帯我去遠方 Somewhere I have never travelled

少し前になりますが、久々に映画を見てまいりました。
この映画も今年の台北フィルムフェスティバルでコンペ参加をしており、なかなかの好評を博した様子。監督さんは傅天余(フー・ティアンユー)という女性で、今回が監督デビューとなるらしい。台湾の著名な映画人呉念真がプロデュースしています。
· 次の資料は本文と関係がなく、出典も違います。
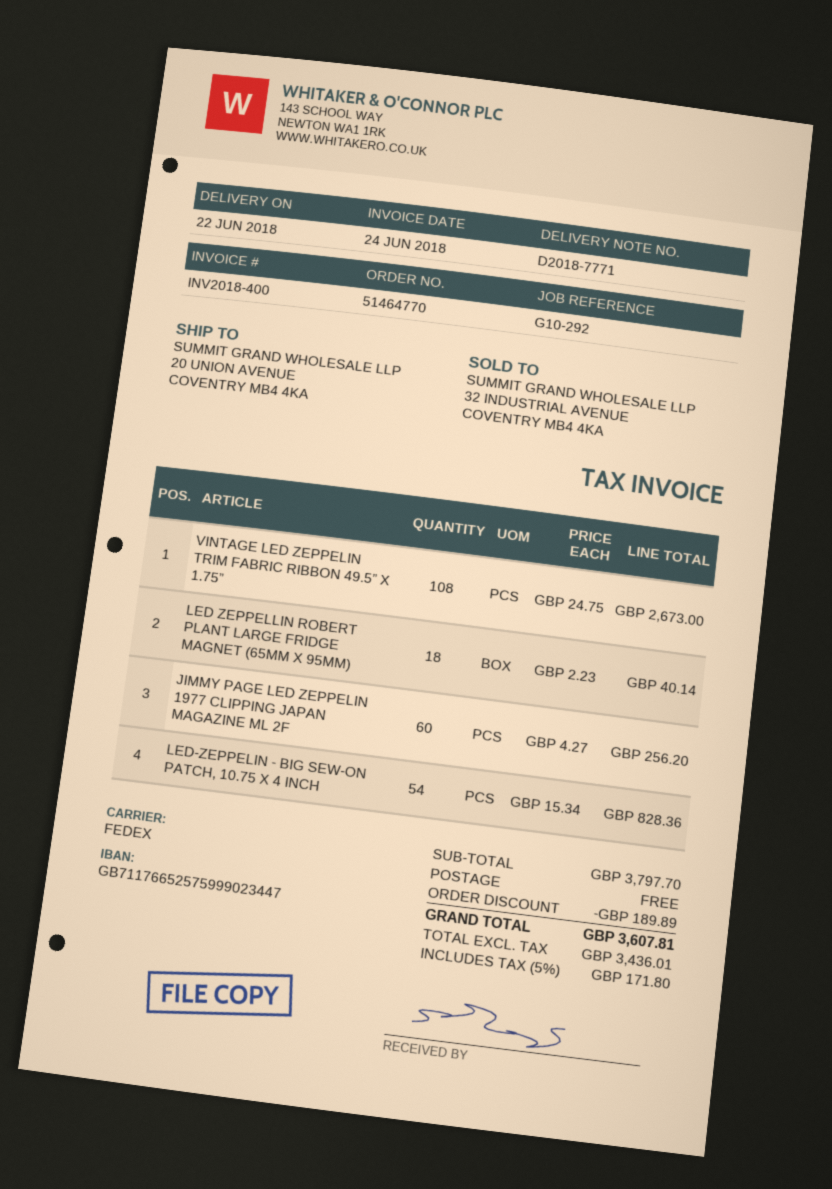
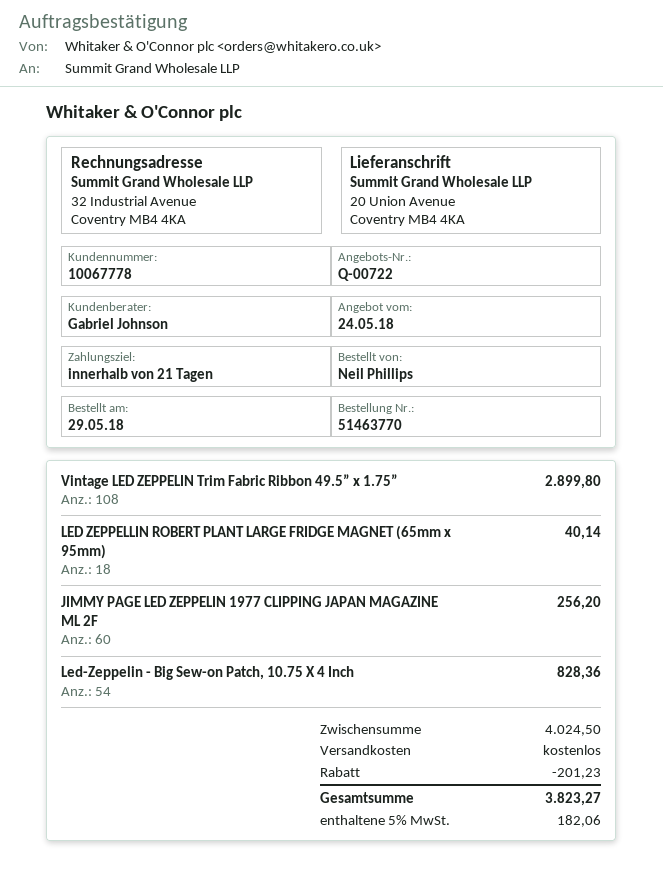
order number: 51464770 -> 51463770
VINTAGE LED ZEPPELIN TRIM FABRIC RIBBON 49.5” X 1.75”: 108 for 2673.00 -> 108 for 2899.80
subtotal: 3797.70 -> 4024.50
discount: 189.89 -> 201.23
tax: 5% = 171.80 -> 5% = 182.06
total: 3607.81 -> 3823.27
いつものように早場(午前中の上映会)で、割と大きい方の劇場で、お客さん3人くらいのほぼ貸切状態という贅沢な環境で鑑賞してきました。台湾でじっくりゆっくり映画を見たかったら、平日の午前中は実にオススメ。


主人公の女の子は色覚障害を持ち、「みんなが見ているのとは違う世界」を見ている。そして、南太平洋にあるという島民がみな色覚障害を持つという遠い遠い島に憧れている。幼馴染のお兄ちゃんに淡い恋心を抱いているのですが、これがまたどうにもならない…思いなんですな。
また英語字幕がなく、中国語字幕だけだったので、鑑賞にも余裕がなかったのですが(笑)、中に「毎個人都不一様(それぞれの人がみんな違う)」というセリフがでてきて、「みんな違ってみんないい」の世界かなあ…と思いながら眺めてました。


見終わった後に、最初は「あれ?これで終わっちゃったのか…」と物足りない感じがしたのですが、あとからじんわりと映画の余韻がやってきた。特にストーリーに派手さもなく、とても素直な、高校生くらいの女の子のどうにもならないようなやるせない思いがいっぱい詰まったような、そんな映画。主役の游●*1ちゃんが、そんな時期の女の子を好演。なんともいい表情を見せてくれます。
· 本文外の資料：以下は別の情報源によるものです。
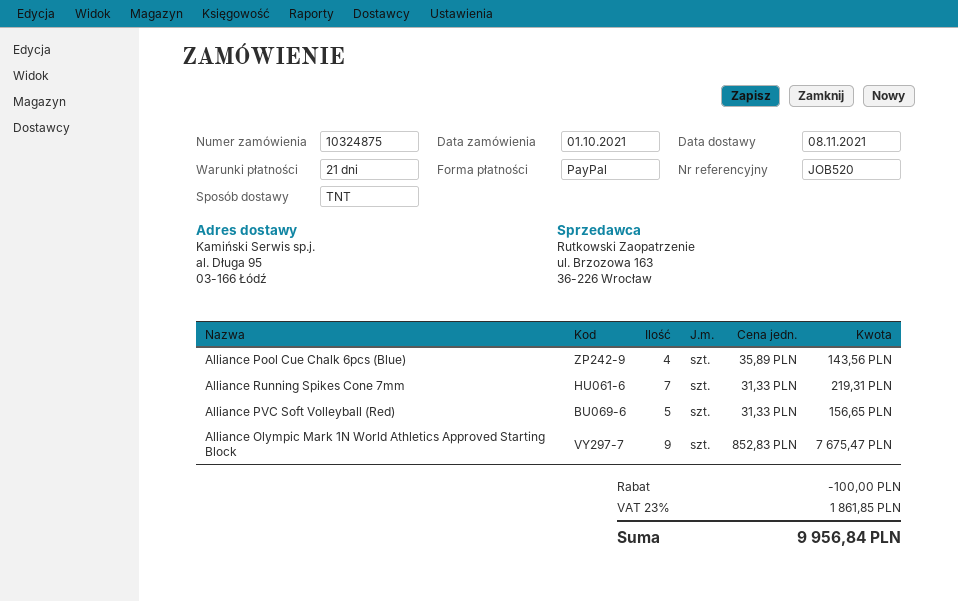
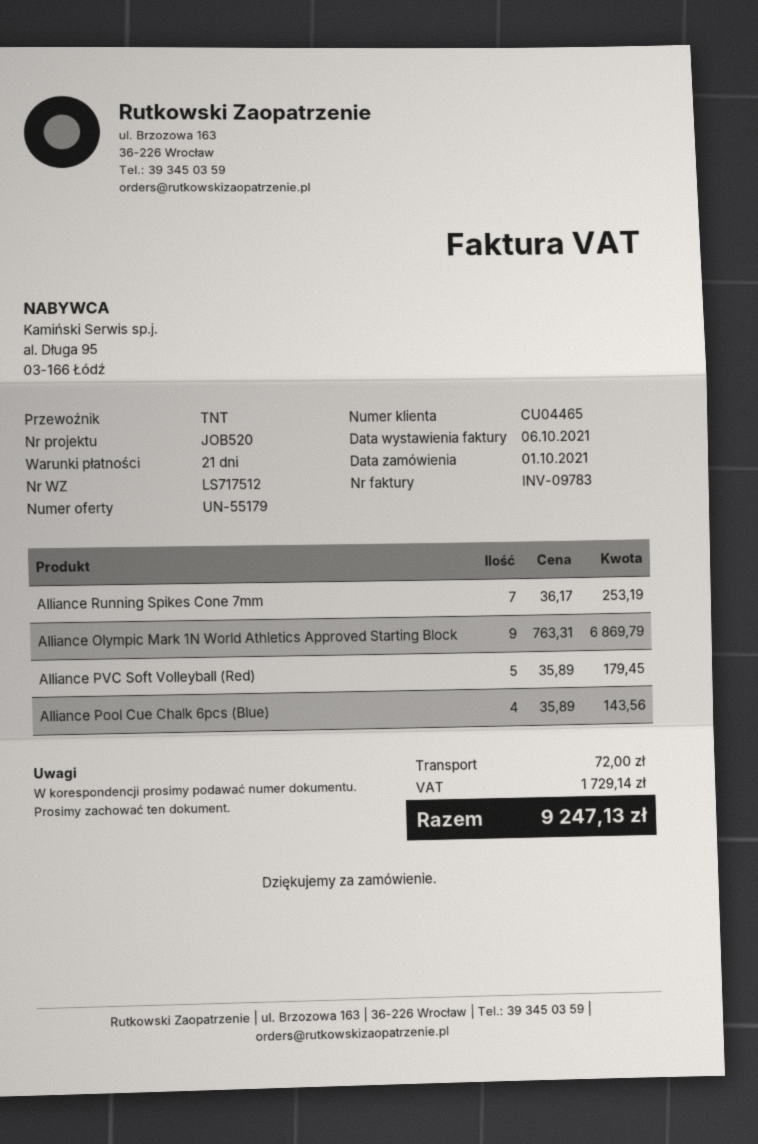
Alliance Running Spikes Cone 7mm: 7 x 31.33 = 219.31 -> 7 x 36.17 = 253.19
Alliance PVC Soft Volleyball (Red): 5 x 31.33 = 156.65 -> 5 x 35.89 = 179.45
Alliance Olympic Mark 1N World Athletics Approved Starting Block: 9 x 852.83 = 7675.47 -> 9 x 763.31 = 6869.79
discount: 100.00 -> none
shipping: none -> 72.00
tax: 1861.85 -> 1729.14
total: 9956.84 -> 9247.13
これはまた、カトリッククリスチャンであるからこそ、気になってしまうポイントなのかもしれないんですが、映画の中に一軒のカトリック教会が出てきます。そこの壁画の聖人画や装飾が、中華風のものになっているという、またとても美しい教会なんですね。この教会がどこにあるのか、わかればぜひ行って見てみたい、と思いました。


海角七号」につられて、こういうじんわり台湾映画にどんどん日本語の字幕がつくようになったならいいなあ…と、またしても思います。